Existing CDP endpoint — Chrome is already running (Docker, CI):

typescript
browser: { type: "cdp", url: "ws://localhost:9222/devtools/browser/..." }

Browserbase — cloud browser, no local Chrome needed:

typescript
browser: {
  type: "browserbase",
  apiKey: process.env.BROWSERBASE_API_KEY!,
  projectId: process.env.BROWSERBASE_PROJECT_ID!,
}

Safety

The problem: agents going rogue

An unrestricted agent could navigate anywhere and do anything. Lumen gives you three layers of control.

Layer 1: Domain & action policy

Declarative rules — the agent can't even attempt blocked actions:

typescript
policy: {
  allowedDomains: ["*.mycompany.com"],
  blockedDomains: ["facebook.com"],
  allowedActions: ["click", "type", "scroll", "goto", "terminate"],
}

Layer 2: Pre-action hook

Imperative logic — inspect every action before it executes:

typescript
preActionHook: async (action) => {
  if (action.type === "goto" && action.url.includes("checkout")) {
    return { decision: "deny", reason: "checkout not permitted" };
  }
  return { decision: "allow" };
}

Layer 3: Completion verifier

Don't trust the agent's "I'm done" — verify it:

typescript
import { UrlMatchesGate, ModelVerifier, AnthropicAdapter } from "@omxyz/lumen";

// Simple: URL must match a pattern
verifier: new UrlMatchesGate(/\/confirmation\?order=\d+/)

// Thorough: a separate model checks the screenshot
verifier: new ModelVerifier(
  new AnthropicAdapter("claude-haiku-4-5-20251001"),
  "Complete the checkout flow",
)

Session resumption

The problem: long workflows crash, and you lose everything.

The solution: serialize mid-session, restore later:

typescript
// Save
const snapshot = await agent.serialize();
fs.writeFileSync("session.json", JSON.stringify(snapshot));

// Restore — picks up exactly where it left off
const data = JSON.parse(fs.readFileSync("session.json", "utf8"));
const agent2 = Agent.resume(data, { model: "anthropic/claude-sonnet-4-6", browser: { type: "local" } });

Testing

bash
npm test              # 140 tests, ~3.5s
npm run test:watch
npm run typecheck

Troubleshooting

Chrome fails to launch — verify Chrome is installed (google-chrome --version).

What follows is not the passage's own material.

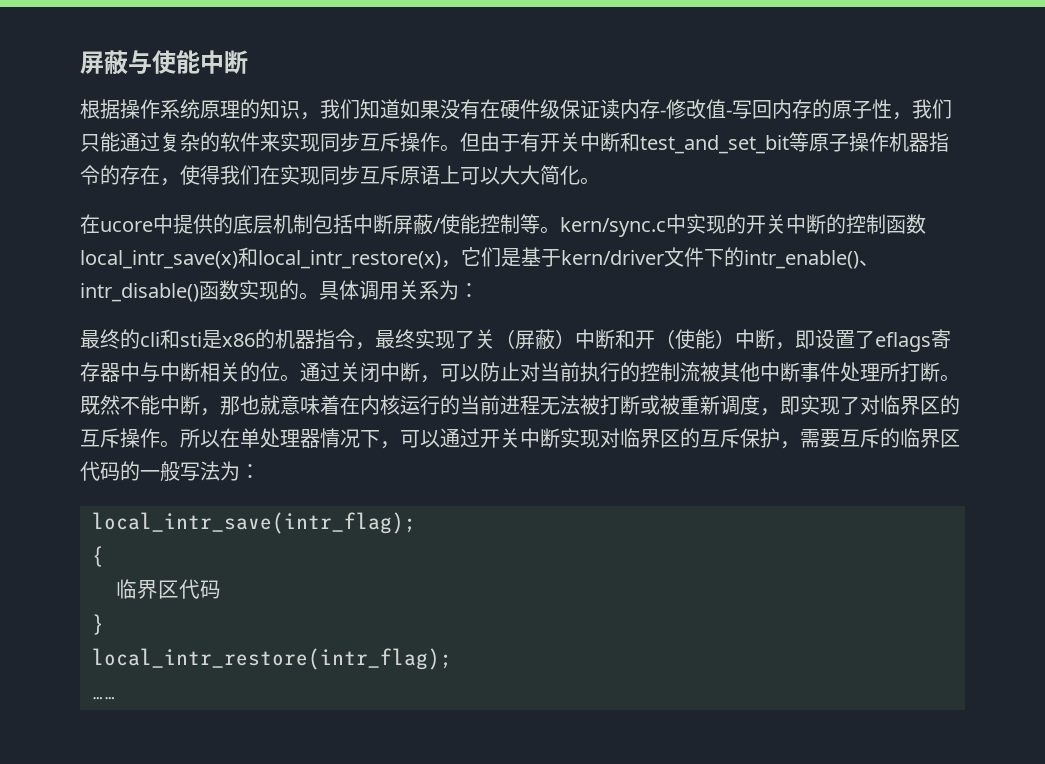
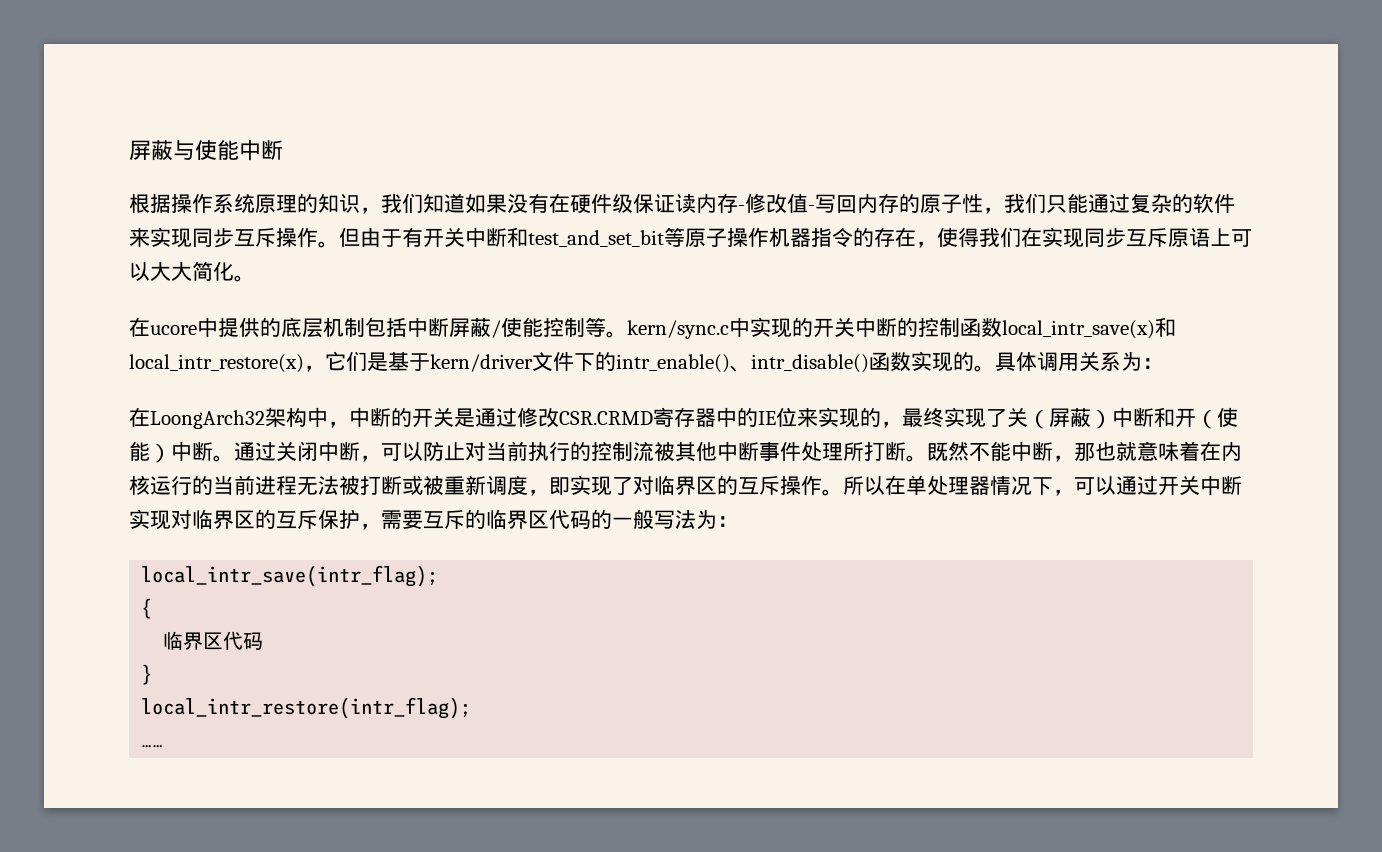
[80,329,355,349] 最终的cli和sti是x86的机器指令 -> [129,407,881,429] 在LoongArch32架构中，中断的开关是通过修改CSR.CRMD寄存器中的IE位来实现的
[775,329,951,352] [80,362,280,382] ，即设置了eflags寄存器中与中断相关的位 -> (213, 451) none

On Linux CI, launch Chrome with --no-sandbox yourself and use browser: { type: "cdp", url: "ws://..." }.

API key not found — falls back to env vars: ANTHROPIC_API_KEY, GOOGLE_API_KEY / GEMINI_API_KEY, OPENAI_API_KEY.

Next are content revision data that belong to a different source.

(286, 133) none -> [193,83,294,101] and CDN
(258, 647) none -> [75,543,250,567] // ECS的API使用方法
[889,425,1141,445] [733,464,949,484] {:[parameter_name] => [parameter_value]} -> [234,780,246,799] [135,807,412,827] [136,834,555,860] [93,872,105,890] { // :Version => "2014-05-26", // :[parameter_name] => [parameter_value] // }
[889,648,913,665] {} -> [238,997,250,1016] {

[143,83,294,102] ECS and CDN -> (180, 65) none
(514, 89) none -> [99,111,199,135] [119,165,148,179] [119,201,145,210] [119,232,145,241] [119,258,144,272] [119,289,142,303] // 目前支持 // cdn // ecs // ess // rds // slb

Loop hits maxSteps — increase maxSteps, add a focused systemPrompt, or use verbose: 2 to debug.

BROWSER_DISCONNECTED — the CDP socket closed unexpectedly. This is the only error that throws; all action errors are fed back to the model.

ESM import errors — this package is ESM-only. Use "moduleResolution": "bundler" or "nodenext" in tsconfig.json.